Records excerpted from a collection:
==================================================

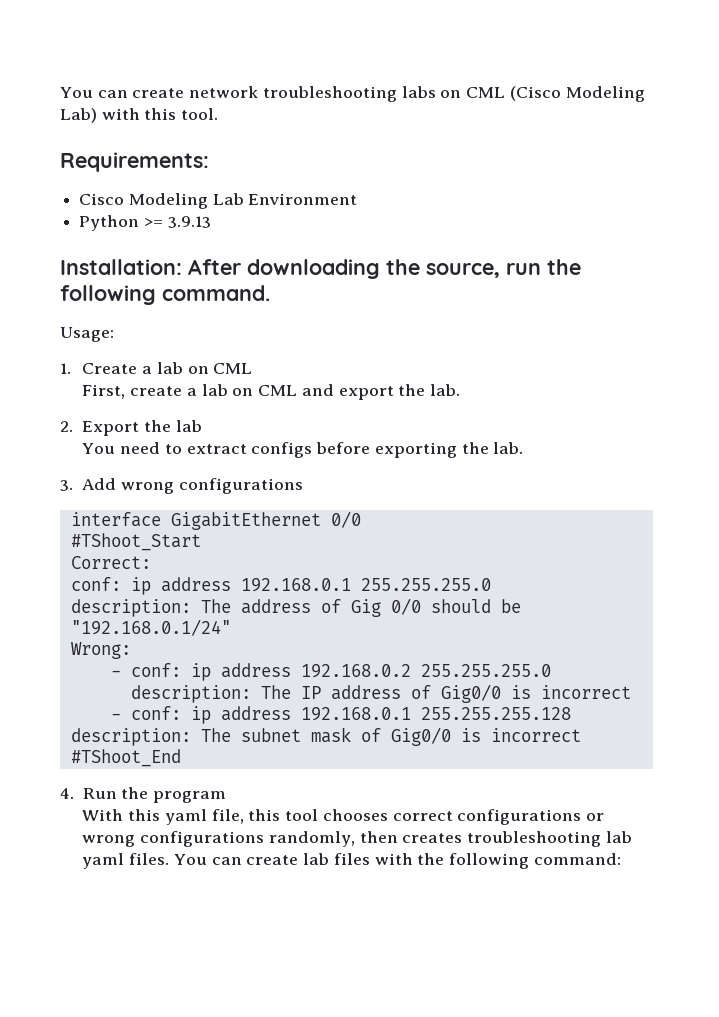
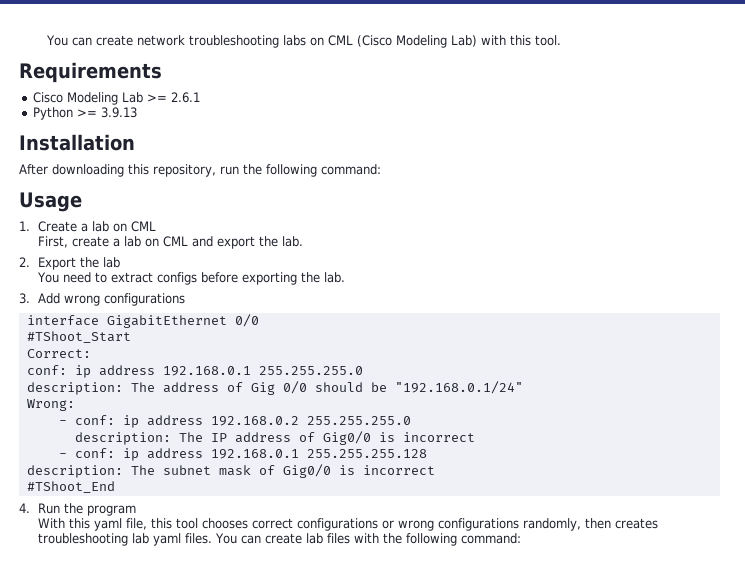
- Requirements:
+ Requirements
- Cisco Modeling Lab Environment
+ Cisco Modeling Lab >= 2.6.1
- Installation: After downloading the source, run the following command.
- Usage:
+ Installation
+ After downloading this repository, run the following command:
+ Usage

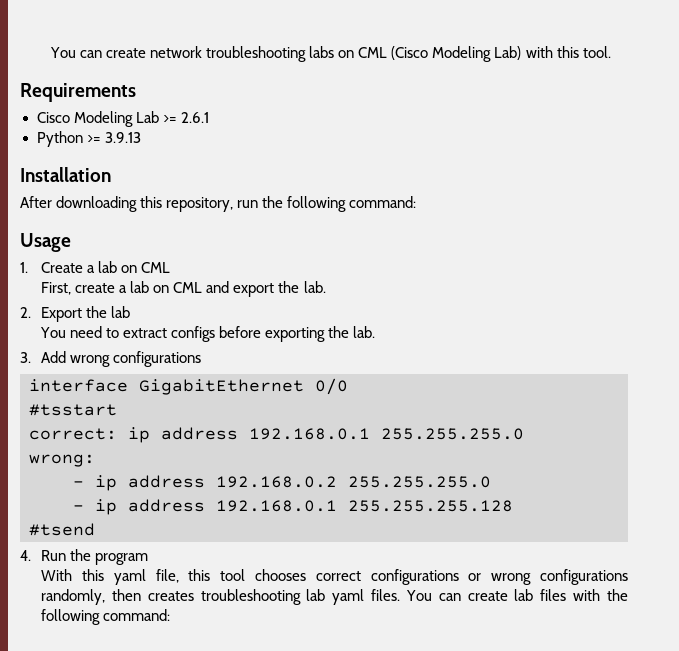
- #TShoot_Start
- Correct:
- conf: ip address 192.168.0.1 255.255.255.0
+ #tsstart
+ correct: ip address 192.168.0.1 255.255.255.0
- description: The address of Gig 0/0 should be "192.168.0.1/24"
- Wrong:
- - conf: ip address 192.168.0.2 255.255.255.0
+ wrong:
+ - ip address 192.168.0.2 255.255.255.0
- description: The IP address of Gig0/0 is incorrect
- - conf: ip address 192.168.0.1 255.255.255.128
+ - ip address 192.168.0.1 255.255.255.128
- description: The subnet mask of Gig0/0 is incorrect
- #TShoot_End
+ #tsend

==================================================

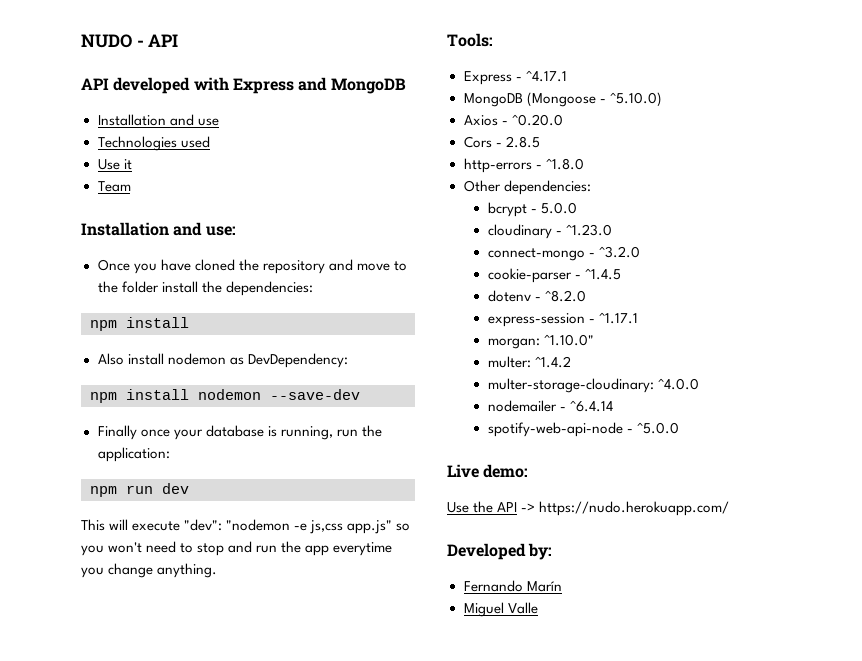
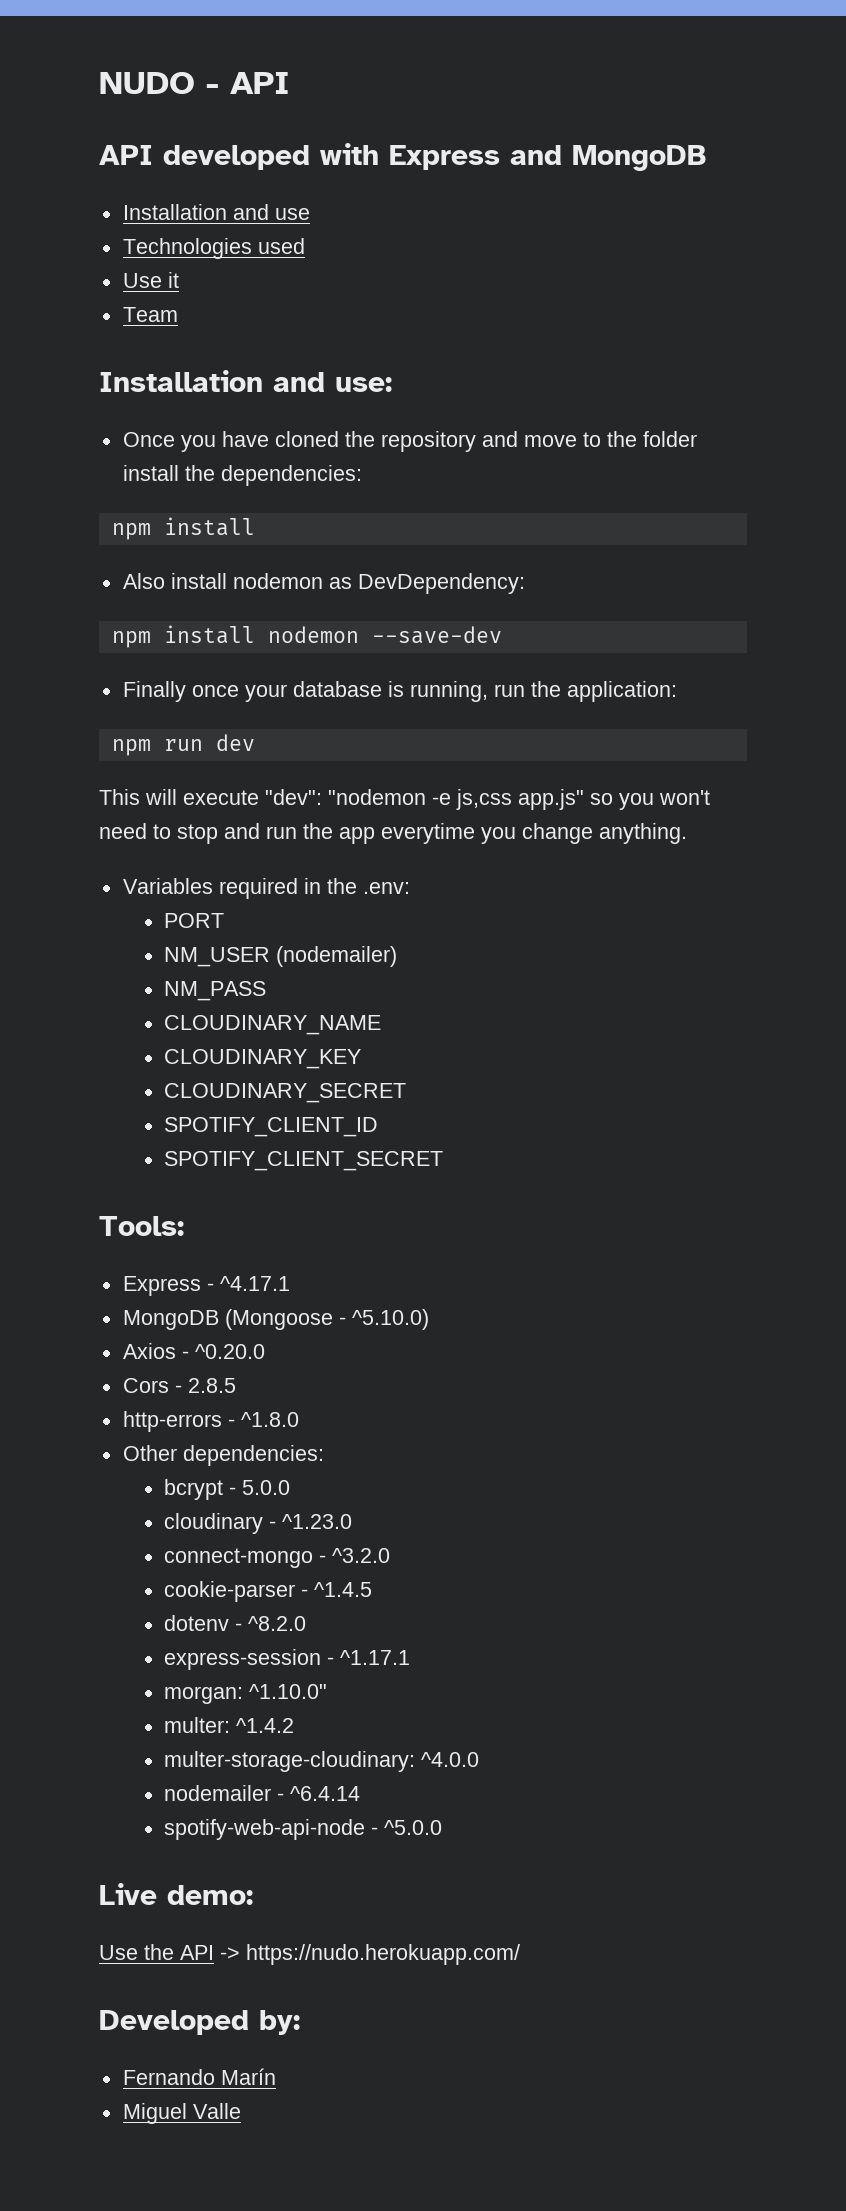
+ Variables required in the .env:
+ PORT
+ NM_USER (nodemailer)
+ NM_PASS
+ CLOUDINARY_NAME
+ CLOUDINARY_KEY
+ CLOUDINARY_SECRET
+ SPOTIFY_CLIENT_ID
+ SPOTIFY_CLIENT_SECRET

==================================================

Only the lines above starting at the one containing "correct: ip address 192.168.0.1 255.255.255.0" and ending at the one containing "- ip address 192.168.0.1 255.255.255.128", both included, are to be returned, exactly as they read.

RESPONSE AREA:
+ correct: ip address 192.168.0.1 255.255.255.0
- description: The address of Gig 0/0 should be "192.168.0.1/24"
- Wrong:
- - conf: ip address 192.168.0.2 255.255.255.0
+ wrong:
+ - ip address 192.168.0.2 255.255.255.0
- description: The IP address of Gig0/0 is incorrect
- - conf: ip address 192.168.0.1 255.255.255.128
+ - ip address 192.168.0.1 255.255.255.128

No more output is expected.